Wednesday, January 24, 2007

Locked In and Out...

...A handy marker of personal maturity is that of being able to recognise behaviours in one's self that signal the onset of potentially damaging (to self and/or others) emotional meltdowns.

Taking oneself off to the garden shed in order to set the finest of cutting edges to the axe can indeed be a useful early warning sign of homicidal feelings. Or contrariwise, pondering just the length of hosepiping required to connect from the car exhaust through the rear window would equally indicate suicidal urges brewing.

Fear not though good people. We are in the Wolds not The Shining. I merely cite these as egregious examples to make the point. There are though more subtle clues - straws stirring in the wind to indicate the onset of a storm - that one learns through life to recognise and respond to.

In my own case I have discovered through experience that having difficulty with locks is a sure and certain sign of stress levels approaching crisis point. A car key - one of those auto-devices - is pointed at the front door to make it open. The backdoor to the house - ever open - is tried to be locked by the office key. Doors left securely locked are found to have been open all the time, and open doors are not. Keys also go missing: horsebox keys that are always kept on the second shelf down from one's collection of commentaries on the works of St. Augustine in the library are retrieved from behind the spice rack in the kitchen. Coats that have not been worn for six months are found to contain keys that were last used yesterday. And so forth.

As each and every one of the above incidents have occurred this past seven days and nights, I am firmly of the opinion that the Divine is sending a clear message that must be heeded. Rest and recreation would be the common prescription in the circumstances, but sadly one has not time for the one or inclination for the other. An alternative sport would be to consider if there is any significant psychological truth seeking to reveal itself in the particular difficulty encountered. Were these dreams events then the territory is wide open for Freudian interpretations of the childhood trauma of having been excluded from one's parents' sex life (and thank goodness one was!) or Jungian concern for locked-in emotions one dare not encounter (far more plausible and humane).

But being true life incidents one is puzzled that the manifestation of stress occurs in this and only in this way. It is not as if books also go missing, or telephone calls go unanswered, or other examples of mildly forgetful, deviant behaviour. The rest of the working, waking world appears to function as it should. If one wants gravy one doesn't make custard and so forth.

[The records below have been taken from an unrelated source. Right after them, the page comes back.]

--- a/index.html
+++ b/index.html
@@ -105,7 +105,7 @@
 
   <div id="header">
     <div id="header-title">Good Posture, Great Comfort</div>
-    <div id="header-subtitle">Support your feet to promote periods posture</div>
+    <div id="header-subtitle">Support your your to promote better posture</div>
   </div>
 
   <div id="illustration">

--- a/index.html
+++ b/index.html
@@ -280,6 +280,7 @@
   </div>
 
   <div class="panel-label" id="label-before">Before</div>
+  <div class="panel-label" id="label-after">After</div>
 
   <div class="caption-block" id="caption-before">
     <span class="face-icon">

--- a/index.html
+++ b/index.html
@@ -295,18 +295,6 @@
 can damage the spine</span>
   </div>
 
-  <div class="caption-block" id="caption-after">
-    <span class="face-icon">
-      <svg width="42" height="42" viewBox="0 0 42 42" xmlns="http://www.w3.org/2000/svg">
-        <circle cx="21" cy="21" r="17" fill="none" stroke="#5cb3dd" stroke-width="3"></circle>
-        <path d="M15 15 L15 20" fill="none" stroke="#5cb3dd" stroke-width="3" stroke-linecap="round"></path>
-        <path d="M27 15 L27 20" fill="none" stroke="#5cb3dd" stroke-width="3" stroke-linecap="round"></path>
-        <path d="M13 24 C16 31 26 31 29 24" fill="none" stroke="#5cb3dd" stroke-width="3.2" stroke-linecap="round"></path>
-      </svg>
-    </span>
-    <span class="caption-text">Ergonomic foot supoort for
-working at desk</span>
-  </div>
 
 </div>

It seems to be something between selective dyspraxia and localised poltergeist activity - internal and external. Not even sure if one must first discover what the 'it' is as a thing in itself before seeking the meaning of the it, or whether a revelation of the meaning will inform the matter of the substance.

A meditative pause has thrown up this tentative notion: as a clergyman [or indeed as one's own Bro. Charles the management consultant] one essentially has to be 'open all hours' to all and any who come seeking advice, consolation or forgiveness [Bro. Charles's territory] or else to demand an instant response to the latest strategic initiative from the centre [my own role in relationship to diktats from Bish Tom and his crew].

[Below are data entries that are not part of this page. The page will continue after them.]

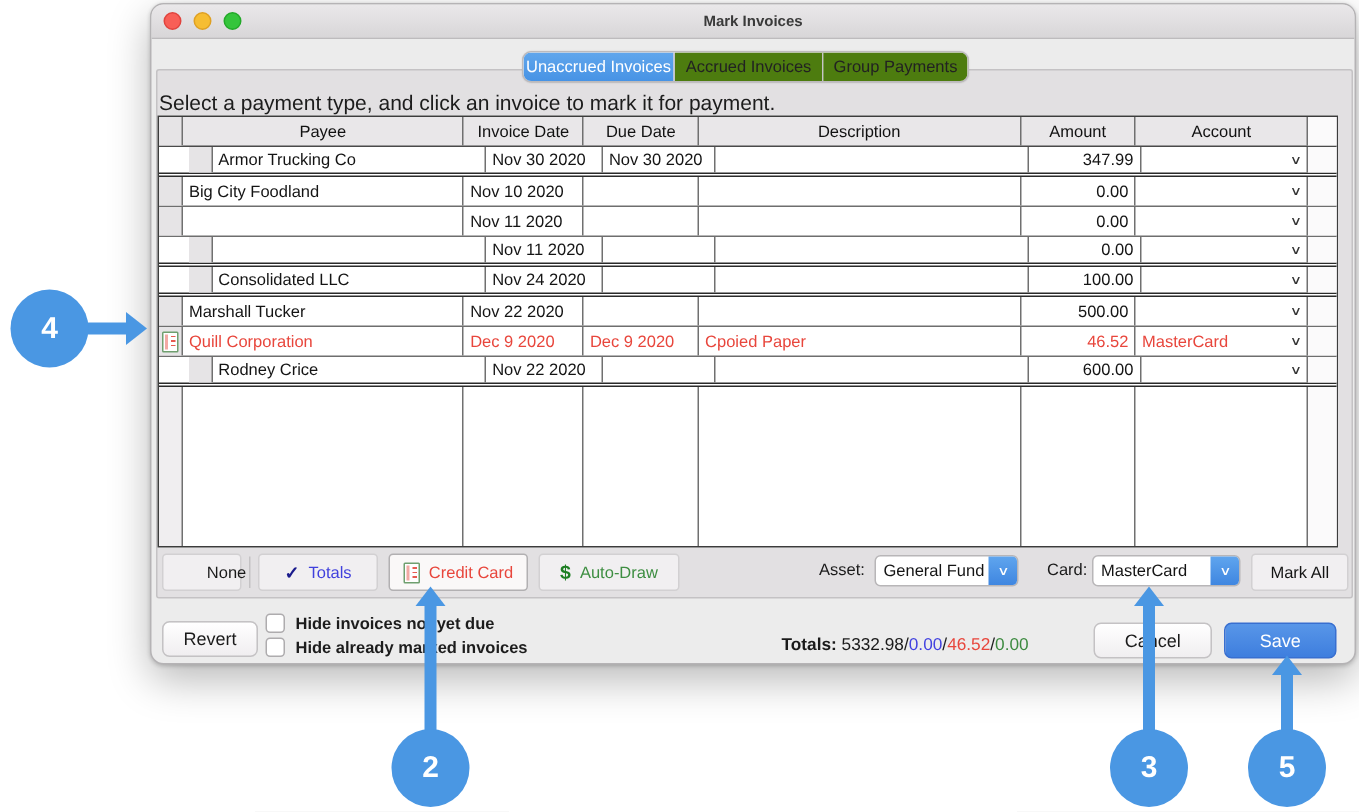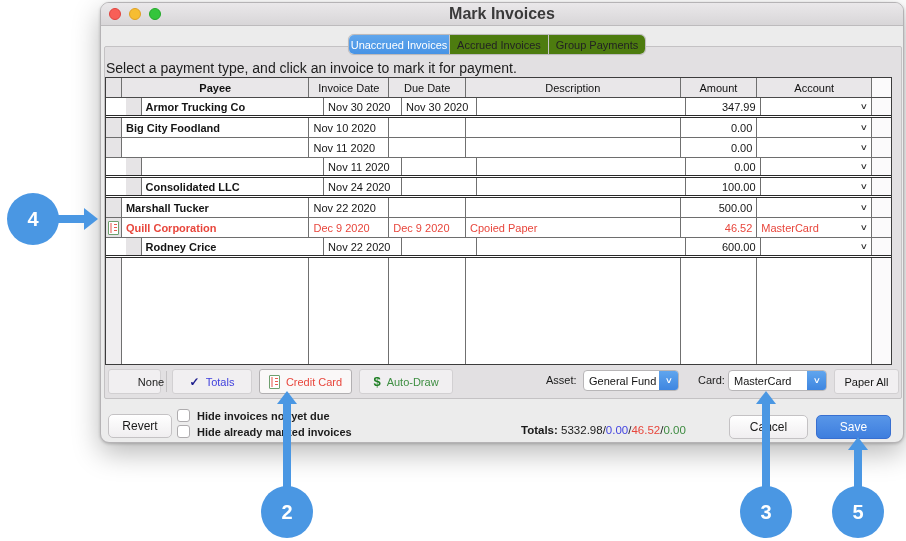--- a/index.html
+++ b/index.html
@@ -14,7 +14,7 @@
   .titlebar { position:absolute; left:0; top:0; right:0; height:23px;
     background:linear-gradient(#eae8ea,#d8d6d8); border-bottom:1px solid #bdbbbd;
     display:flex; align-items:center; justify-content:center; }
-  .title { font-size:16px; font-weight:600; color:#3a3a3a; }
+  .title { font-size:10px; font-weight:600; color:#3a3a3a; }
   .lights { position:absolute; left:8px; top:5px; display:flex; gap:8px; }
   .light { width:12px; height:12px; border-radius:50%; }
   .light.r { background:#f85f57; border:1px solid #e0443e; }

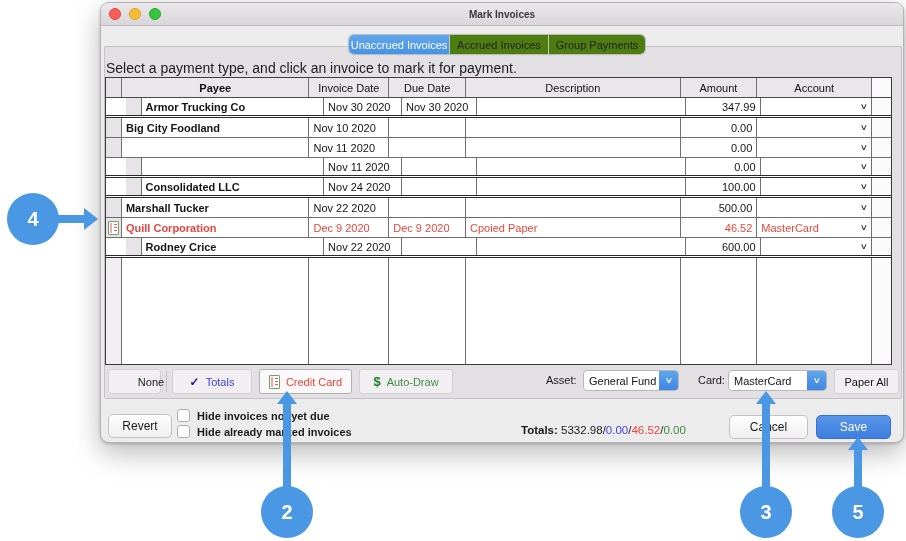--- a/index.html
+++ b/index.html
@@ -45,7 +45,7 @@
   .cell { height:100%; border-right:1px solid #707070; font-size:11px; color:#141414;
     display:flex; align-items:center; padding:0 4px; overflow:hidden; white-space:nowrap; }
   .c0 { width:16px; background:#e6e4e6; padding:0; justify-content:center; }
-  .c1 { width:188px;font-weight:bold; } .c2 { width:80px; } .c3 { width:77px; }
+  .c1 { width:188px; } .c2 { width:80px; } .c3 { width:77px; }
   .c4 { width:215px; } .c5 { width:77px; justify-content:flex-end; }
   .c6 { width:115px; justify-content:space-between; }
   .c7 { width:19px; border-right:none; background:#fbfafb; }

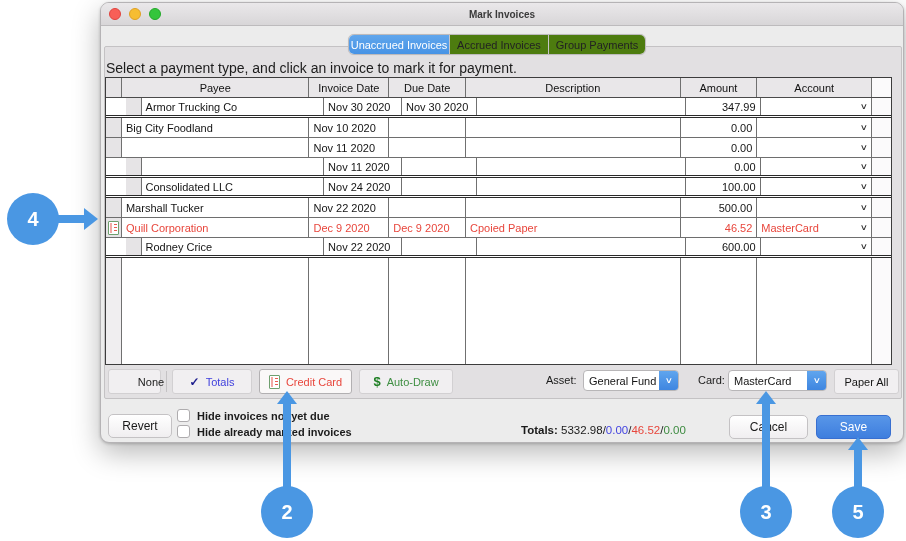--- a/index.html
+++ b/index.html
@@ -291,7 +291,7 @@
         <span class="chev">∨</span>
       </span>
   </div>
-  <div class="ptb-btn btn-markall">Paper All</div>
+  <div class="ptb-btn btn-markall">Mark All</div>
 
   <div class="btn btn-revert">Revert</div>
   <div class="cb-row cb1">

One's spirit is perhaps rebelling against - or indeed even buckling under - this constant strain of instant availability to the demands of others. One yearns for a moment or two to lock them out, or alternatively one desperately wishes to escape to a place they cannot enter.

That is it. QED and so forth. If so, then perhaps time to change all the locks. Which island was it Gauguin ran away to in order to paint? Bet there were no locks on Tahiti in his day.